The Major was barrel-chested, with broad shoulders. His pink face was running to fat. ‘You are looking to see Virgil in me. You will not find him. We are not alike. We were never alike. We sprang from the loins of the same mother and have the same father, but there is no likeness between us.’
‘No.’
‘Almost from birth, apparently. You will permit me to present my daughters? All five of them. Diana and I obeyed the orders from above and swelled the ranks of Romanians. I had hoped that one of them, at least one of them, might have been a boy, but I was thwarted in my plans.’
The girls entered the room as if on cue, the youngest leading the procession. Each gave Kitty a quick curtsey before stating her name and age: ‘Elena, three’; ‘Grete, five’; ‘Cornelia, seven’; ‘Nicoleta, nine’; ‘Livia, twelve.’ Each had her brown hair tied with a red ribbon and each wore a navy blue velvet dress that ended just below the knees. White socks covered their ankles. Their black shoes had gold buckles.
To Kitty, who was trying hard not to receive them in the manner of visiting royalty, the Florescu girls seemed like relics from her own childhood. She could imagine Magda Esterhazy-Williams cooing approval: ‘They are five little Dresden shepherdesses. They must be the most elegant young ladies – très, très chic – in Bucharest. Oh, they are lovely, lovely.’
Poor Elena, poor Grete, poor Cornelia, poor Nicoleta, poor Livia, she thought as her eyes passed from one apprehensive child to another – I want to untie those ribbons; I want to free you from those ludicrous clothes; how I want you to stop simpering and preening yourselves.
She asked Radu to ask Aureliu if his daughters ever wore jeans.
‘Diana is worried by tomboys. She loves grooming her pretty chicks and they love being groomed. Jeans are for tomboys and Americans.’
An impossibly pretty woman – a larger Dresden shepherdess, with false
eyelashes – appeared in the doorway. She honoured Kitty with a sad smile. ‘I am the wife of Aureliu. I am Diana. Your refreshments are prepared. Please to follow me into the dining-room.’
Kitty would remember with what dignity Radu Sava responded to Diana’s observation that he was, perhaps, not in good health. ‘You are right. I am not as well as I ought to be. We medics are notorious for not taking care of ourselves. I seldom heed the advice I give my patients.’
He might have answered her with justified bitterness, reminding the pert Diana and her slightly embarrassed husband of the gruesome facts that they surely knew – that he, one of the most respected surgeons in Romania, had been declared insane by a committee of selected experts and removed to an asylum, where he was treated with drugs that robbed him of energy and fed on stale bread and watery soup. He and his fellow ‘lunatics’ had been left to starve to death when news reached the remote country town of the revolution in the capital. The superintendent and his staff had given each of the inmates a last injection before they disappeared into the wintry night. ‘It is good of you to express concern for me. I shall never enjoy the kind of robust health Major Florescu enjoys. These biscuits are delicious.’

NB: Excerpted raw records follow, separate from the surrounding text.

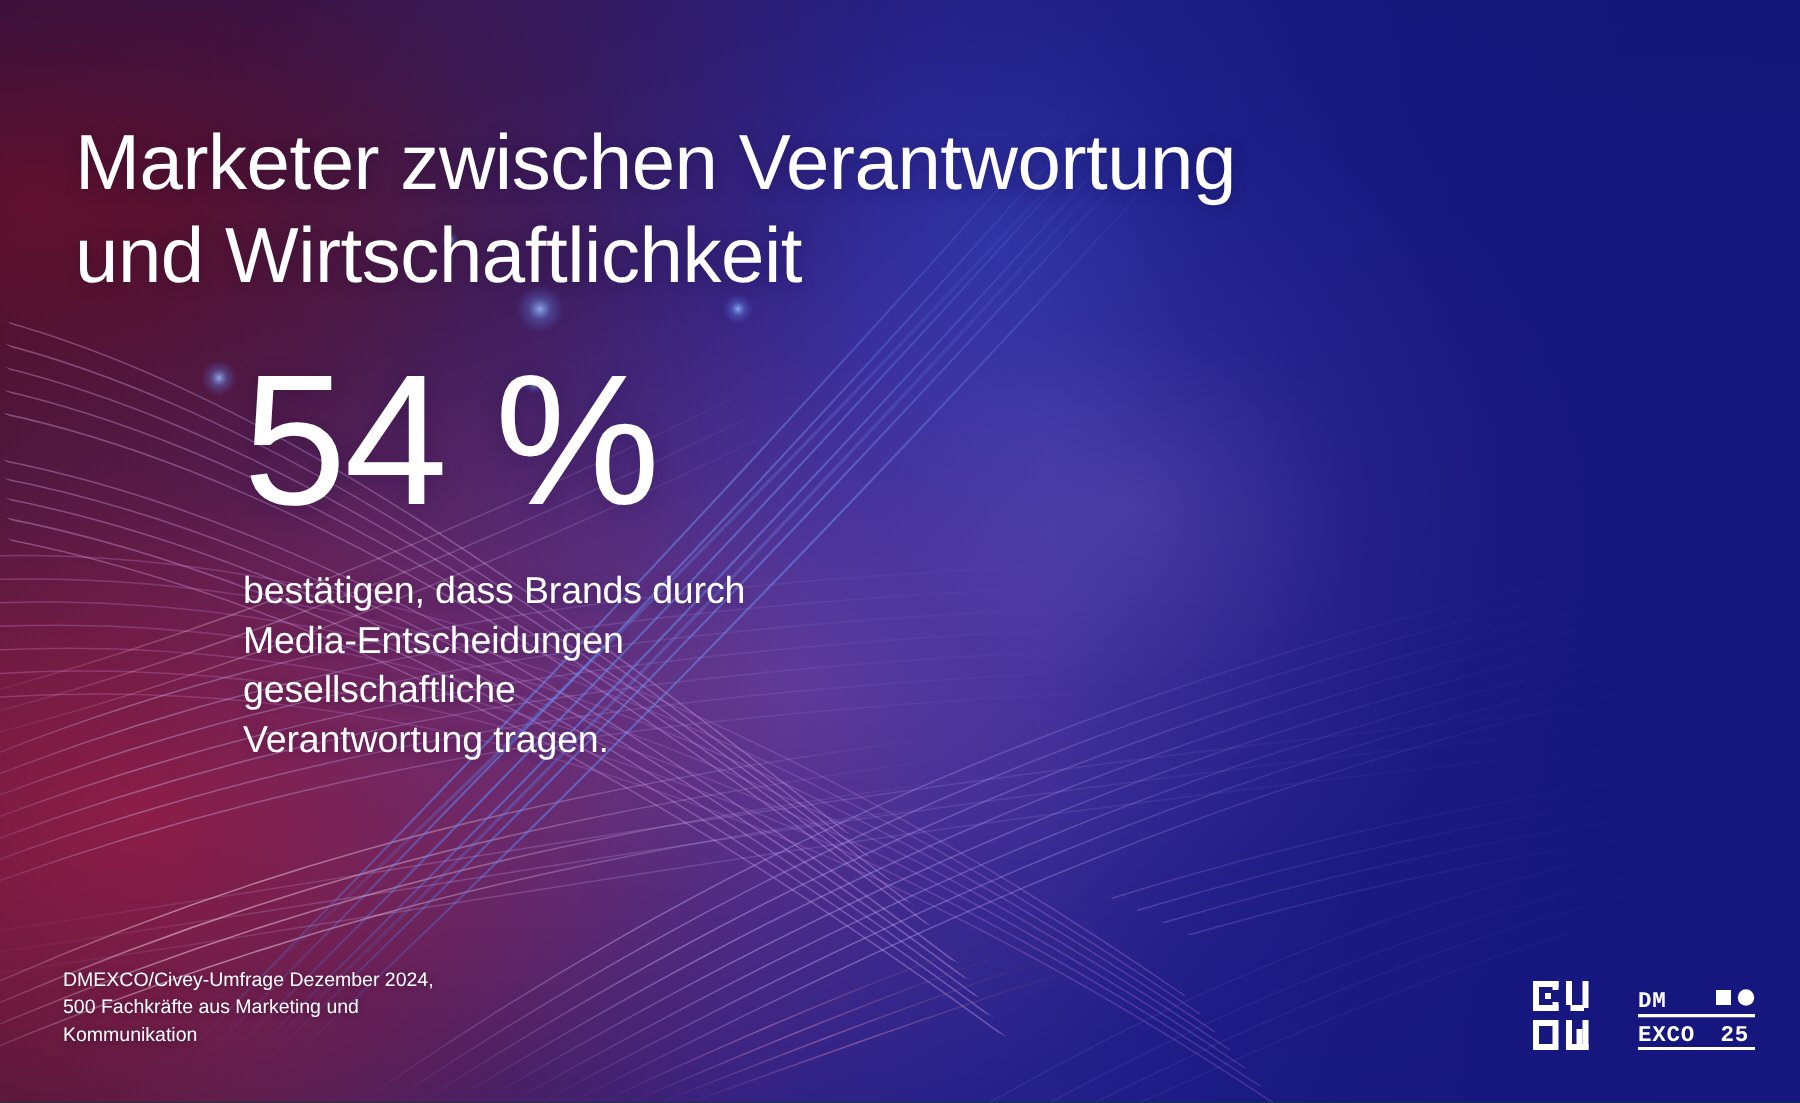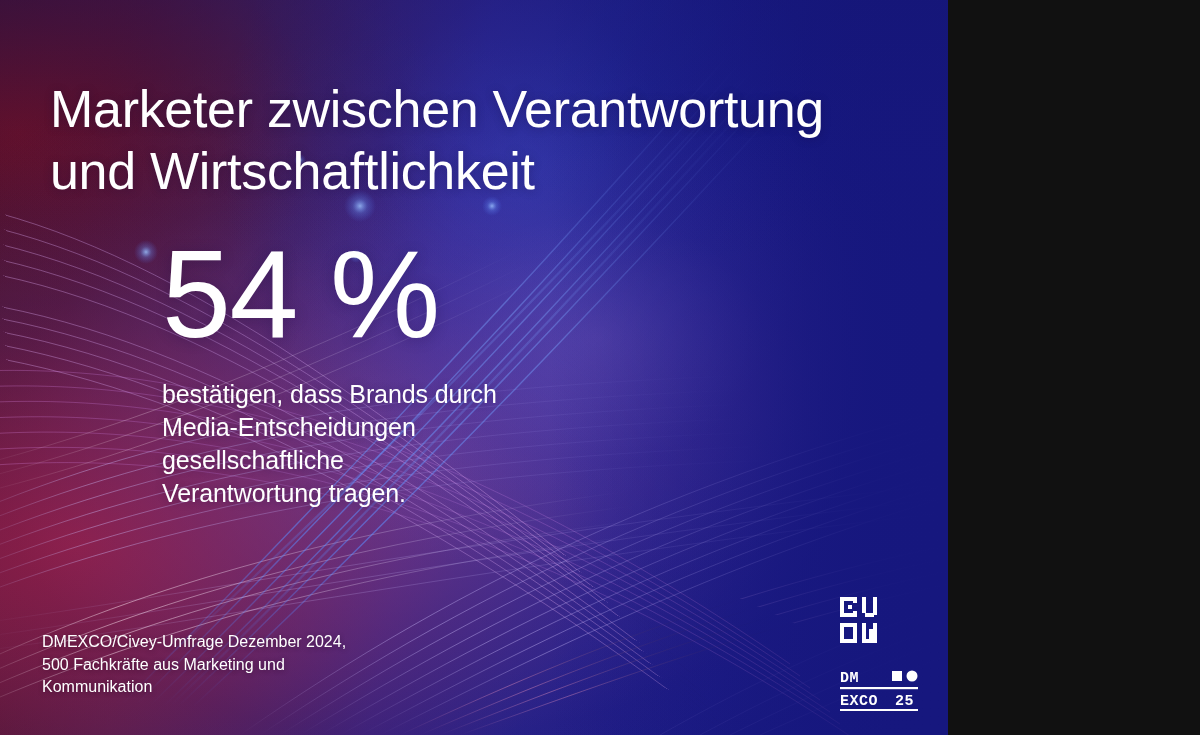"Marketer zwischen Verantwortung" #stage { width: 948px -> 1200px }
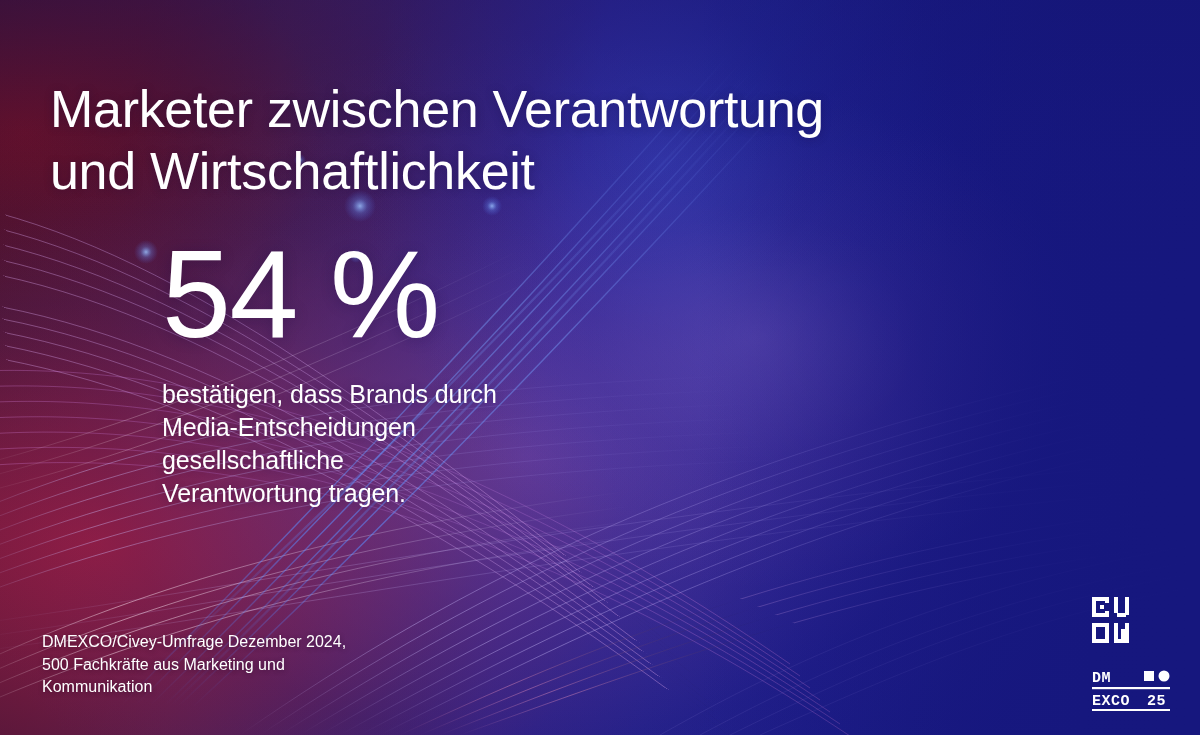"DMEXCO/Civey-Umfrage Dezember 2024," .source { font-size: 16px -> 13px }
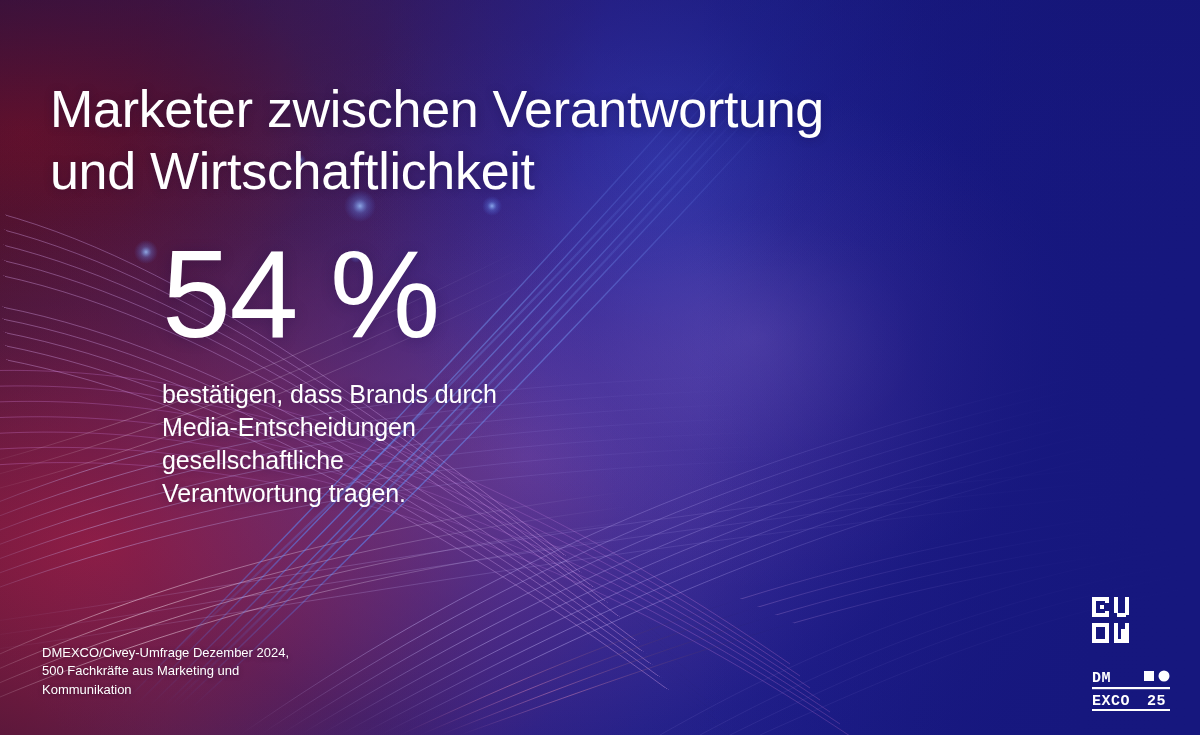"DM" .logos { align-items: none -> center; bottom: 20px -> 30px; flex-direction: column -> none }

‘I made them to my mother’s recipe. I ration myself to one and one only. A woman of my age has to keep a close watch on her shape.’
‘Your children are very quiet, Doamna Florescu. I don’t hear a sound from them.’
‘That is true, Domnioarã Kitty. That is as it should be. They are respectful of their elders. The walls are thin and their voices carry. Today they must be silent. We have told them who you are: a friend – not the wife, of course – a close friend of their uncle. Their peculiar uncle. Livia has some memories of him, but not the others.’